Role of DNA Methylation in Stable Gene Repression

A large fraction of the animal genome is maintained in a transcriptionally repressed state throughout development. By generating viable Dnmt1-/- mouse cells we have been able to study the effect of DNA methylation on both gene expression and chromatin structure. Our results confirm that the underlying methylation pattern has a profound effect on histone acetylation and is the major effector of me-H3(K4) in the animal genome. We demonstrate that many methylated genes are subject to additional repression mechanisms that also impact on histone acetylation, and the data suggest that late replication timing may play an important role in this process.

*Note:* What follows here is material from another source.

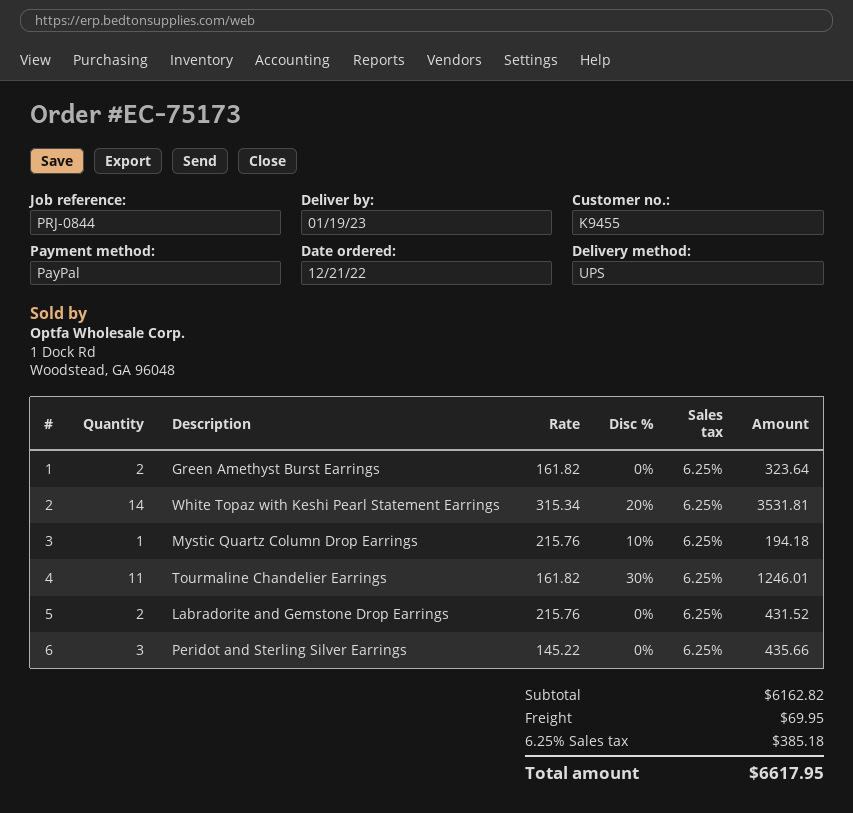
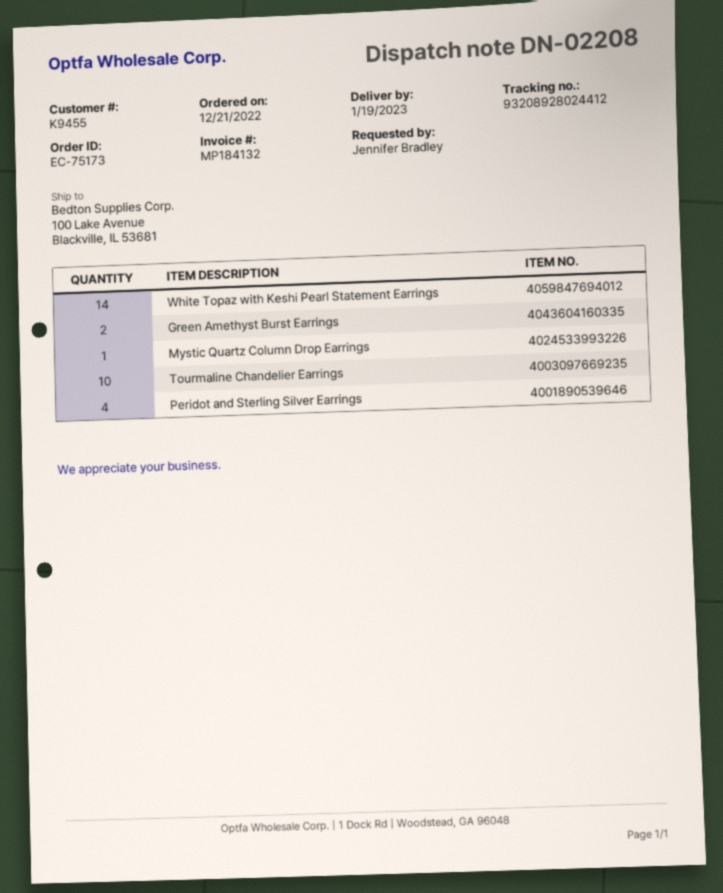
Tourmaline Chandelier Earrings: 11 -> 10
Labradorite and Gemstone Drop Earrings: 2 -> none
Peridot and Sterling Silver Earrings: 3 -> 4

An upstream repressor element plays a role in Igf2 imprinting

The imprinted Igf2 gene is associated with a small upstream region that is differentially methylated on the active paternal allele. We have identified a repressor element within this sequence and shown that repression is probably mediated through a trans‐ acting factor, GCF2. DNA methylation of this site abrogates both protein binding and repressor activity. Targeting experiments demonstrate that this element plays a role in the repression of the maternal Igf2 gene in vivo.

CTCF Elements Direct Allele-Specific Undermethylation at the Imprinted H19 Locus

The H19 imprinted gene locus is regulated by an upstream 2 kb imprinting control region (ICR) that influences allele-specific expression, DNA methylation, and replication timing. This ICR becomes de novo methylated during late spermatogenesis in the male but emerges from oogenesis in an unmethylated form, and this allele-specific pattern is then maintained throughout early development and in all tissues of the mouse. We have used a genetic approach involving transfection into embryonic stem (ES) cells in order to decipher how the maternal allele is protected from de novo methylation at the time of implantation. Our studies show that CCCTC binding factor (CTCF) boundary elements within the ICR have the ability to prevent de novo methylation on the maternal allele. Since CTCF does not recognize its binding sequence when methylated, this reaction does not occur on the paternal allele, thus preserving the gamete-derived, allele-specific pattern. These results suggest that CTCF may play a general role in the maintenance of differential methylation patterns in vivo.